▶ [Requirement] Using the entries below, output exactly the line containing "Général de Gaulle Montre" and all lines that follow it to the end.

(Input for this task Opens)

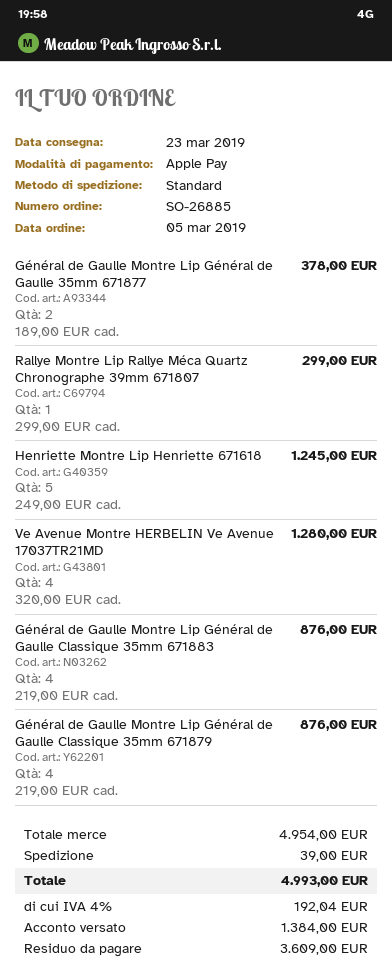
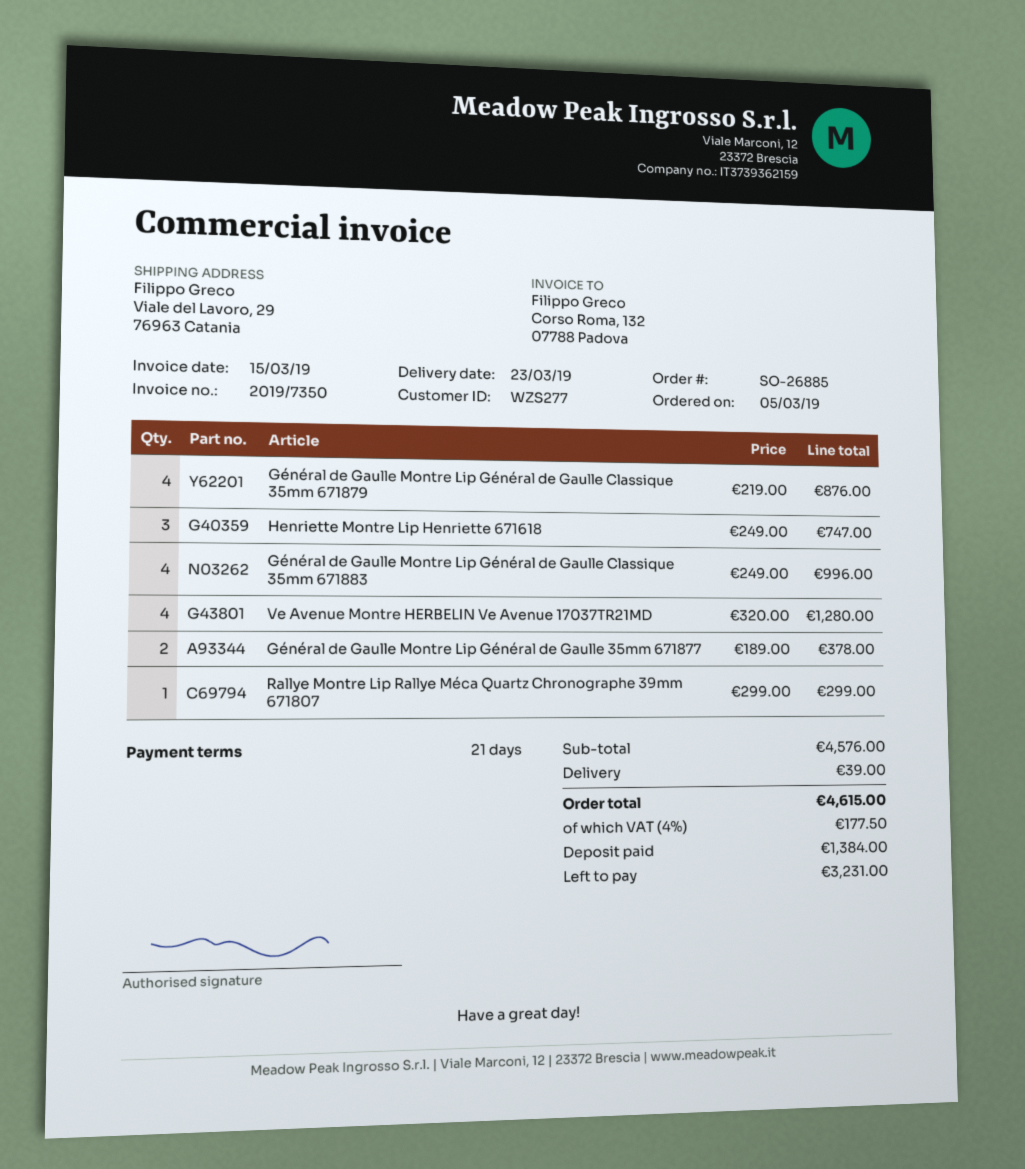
Henriette Montre Lip Henriette 671618: 5 x 249.00 = 1245.00 -> 3 x 249.00 = 747.00
Général de Gaulle Montre Lip Général de Gaulle Classique 35mm 671883: 4 x 219.00 = 876.00 -> 4 x 249.00 = 996.00
subtotal: 4954.00 -> 4576.00
tax: 4% = 192.04 -> 4% = 177.50
total: 4993.00 -> 4615.00
balance: 3609.00 -> 3231.00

(Input for this task Closes)

▶ [Task response]
Général de Gaulle Montre Lip Général de Gaulle Classique 35mm 671883: 4 x 219.00 = 876.00 -> 4 x 249.00 = 996.00
subtotal: 4954.00 -> 4576.00
tax: 4% = 192.04 -> 4% = 177.50
total: 4993.00 -> 4615.00
balance: 3609.00 -> 3231.00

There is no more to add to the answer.